Kendal – Kepala Kantor Wilayah (Kakanwil) Direktorat Jenderal Pemasyarakatan (Ditjenpas) Jawa Tengah, Mardi Santoso, melaksanakan monitoring dan evaluasi terhadap pelaksanaan 13 program Akselerasi Menteri Imigrasi dan Pemasyarakatan, dengan fokus pada program ketahanan pangan di Lembaga Pemasyarakatan (Lapas) Terbuka Kendal, Selasa (21/05).
Dalam kunjungan tersebut, turut hadir Kepala Lapas (Kalapas) dari berbagai wilayah, yakni Kalapas Kelas I Semarang, Kalapas Kelas IIA Kendal, Kalapas Kelas IIB Batang, dan Kalapas Kelas IIB Purwodadi.
Dalam evaluasinya, ia menilai perkembangan program ketahanan pangan yang tengah dijalankan di Lapas Terbuka Kendal. Di bidang pertanian, land clearing atau pembukaan lahan baru seluas 3,5 hektar sedang berjalan dan saat ini telah ditanami jagung sejak enam hari yang lalu.
Sementara itu, pada bidang perikanan, budidaya ikan bandeng telah dilakukan di tambak seluas 0,9 hektar dari total 53 hektar lahan tambak yang tersedia dengan penebaran sebanyak 8.000 ekor ikan. Di sisi lain, area tambak seluas 2 hektar lainnya telah ditebar sebanyak 35.000 ekor ikan di tiga kolam yang tersedia.

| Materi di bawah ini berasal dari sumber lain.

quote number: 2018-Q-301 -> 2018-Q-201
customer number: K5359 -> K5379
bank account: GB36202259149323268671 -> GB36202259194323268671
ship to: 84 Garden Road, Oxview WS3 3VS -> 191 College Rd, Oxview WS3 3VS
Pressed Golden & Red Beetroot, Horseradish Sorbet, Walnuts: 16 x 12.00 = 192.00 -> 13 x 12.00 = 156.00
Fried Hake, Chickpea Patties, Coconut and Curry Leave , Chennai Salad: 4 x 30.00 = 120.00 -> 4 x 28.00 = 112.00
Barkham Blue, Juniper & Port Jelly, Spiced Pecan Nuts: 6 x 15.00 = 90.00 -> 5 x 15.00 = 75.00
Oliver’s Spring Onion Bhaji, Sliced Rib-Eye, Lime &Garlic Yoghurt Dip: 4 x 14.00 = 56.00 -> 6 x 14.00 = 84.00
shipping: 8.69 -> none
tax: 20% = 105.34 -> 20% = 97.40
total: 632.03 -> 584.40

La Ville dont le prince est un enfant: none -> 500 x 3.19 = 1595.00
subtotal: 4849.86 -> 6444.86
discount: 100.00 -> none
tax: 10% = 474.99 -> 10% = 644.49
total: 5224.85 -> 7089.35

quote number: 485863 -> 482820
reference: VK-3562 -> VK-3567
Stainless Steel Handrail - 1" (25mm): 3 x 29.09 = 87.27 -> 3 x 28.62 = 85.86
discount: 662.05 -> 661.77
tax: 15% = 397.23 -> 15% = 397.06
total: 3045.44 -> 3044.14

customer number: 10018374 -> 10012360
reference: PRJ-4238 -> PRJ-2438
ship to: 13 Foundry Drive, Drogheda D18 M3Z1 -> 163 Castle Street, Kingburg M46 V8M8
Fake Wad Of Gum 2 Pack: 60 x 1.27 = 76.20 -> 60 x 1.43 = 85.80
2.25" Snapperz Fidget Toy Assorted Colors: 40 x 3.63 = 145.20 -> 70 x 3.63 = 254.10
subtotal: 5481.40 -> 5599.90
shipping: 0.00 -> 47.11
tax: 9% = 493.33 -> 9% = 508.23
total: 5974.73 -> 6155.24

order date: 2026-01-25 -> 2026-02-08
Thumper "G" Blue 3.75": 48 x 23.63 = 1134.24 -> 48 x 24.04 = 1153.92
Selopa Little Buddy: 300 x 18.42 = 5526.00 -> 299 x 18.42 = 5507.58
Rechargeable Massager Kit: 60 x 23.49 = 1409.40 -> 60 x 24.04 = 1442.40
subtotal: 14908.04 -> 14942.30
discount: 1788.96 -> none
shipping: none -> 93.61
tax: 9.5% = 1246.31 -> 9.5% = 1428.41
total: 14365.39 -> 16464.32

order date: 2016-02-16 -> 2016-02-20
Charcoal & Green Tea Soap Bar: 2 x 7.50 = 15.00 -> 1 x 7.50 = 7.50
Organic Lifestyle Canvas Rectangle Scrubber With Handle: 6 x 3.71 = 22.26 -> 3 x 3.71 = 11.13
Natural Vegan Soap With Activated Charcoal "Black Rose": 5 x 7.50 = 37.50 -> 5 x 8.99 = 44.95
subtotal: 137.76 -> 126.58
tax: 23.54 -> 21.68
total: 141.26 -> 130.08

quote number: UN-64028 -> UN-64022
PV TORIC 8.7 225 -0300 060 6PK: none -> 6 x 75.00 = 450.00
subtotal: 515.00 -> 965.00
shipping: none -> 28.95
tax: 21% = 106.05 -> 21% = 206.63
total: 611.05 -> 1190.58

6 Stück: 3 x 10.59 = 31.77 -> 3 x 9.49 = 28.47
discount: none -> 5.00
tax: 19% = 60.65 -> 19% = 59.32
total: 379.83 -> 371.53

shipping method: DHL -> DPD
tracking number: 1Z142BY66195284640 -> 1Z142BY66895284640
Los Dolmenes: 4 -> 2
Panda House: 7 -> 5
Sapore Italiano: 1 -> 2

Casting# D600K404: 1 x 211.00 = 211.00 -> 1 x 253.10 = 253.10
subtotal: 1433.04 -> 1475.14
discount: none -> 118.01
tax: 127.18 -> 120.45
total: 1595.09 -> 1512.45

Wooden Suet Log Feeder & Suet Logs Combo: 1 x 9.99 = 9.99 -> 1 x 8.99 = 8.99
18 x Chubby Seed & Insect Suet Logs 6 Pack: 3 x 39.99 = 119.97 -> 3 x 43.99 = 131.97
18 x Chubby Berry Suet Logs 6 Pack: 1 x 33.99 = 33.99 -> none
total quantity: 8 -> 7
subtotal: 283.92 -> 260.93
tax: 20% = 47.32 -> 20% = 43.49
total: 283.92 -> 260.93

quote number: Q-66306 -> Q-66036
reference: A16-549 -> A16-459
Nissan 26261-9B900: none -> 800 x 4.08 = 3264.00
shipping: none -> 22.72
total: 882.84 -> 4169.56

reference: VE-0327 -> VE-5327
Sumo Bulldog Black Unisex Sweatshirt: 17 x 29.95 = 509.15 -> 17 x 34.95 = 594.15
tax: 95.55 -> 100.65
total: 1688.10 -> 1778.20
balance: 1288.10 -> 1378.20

Kakanwil Ditjenpas Jateng menyampaikan apresiasinya terhadap progres yang telah dicapai oleh Lapas Terbuka Kendal.
“Program ketahanan pangan ini bukan hanya bagian dari upaya mendukung swasembada pangan nasional, tetapi juga sebagai sarana pembinaan kemandirian bagi warga binaan. Kami akan terus mendorong perluasan lahan dan pengembangan budidaya agar hasilnya optimal dan berkelanjutan,” tegasnya.
Ia pun menyatakan komitmennya ke depan untuk terus memperluas lahan pertanian dan kolam tambak guna mendukung program ketahanan pangan nasional serta memberikan pembinaan produktif bagi warga binaan.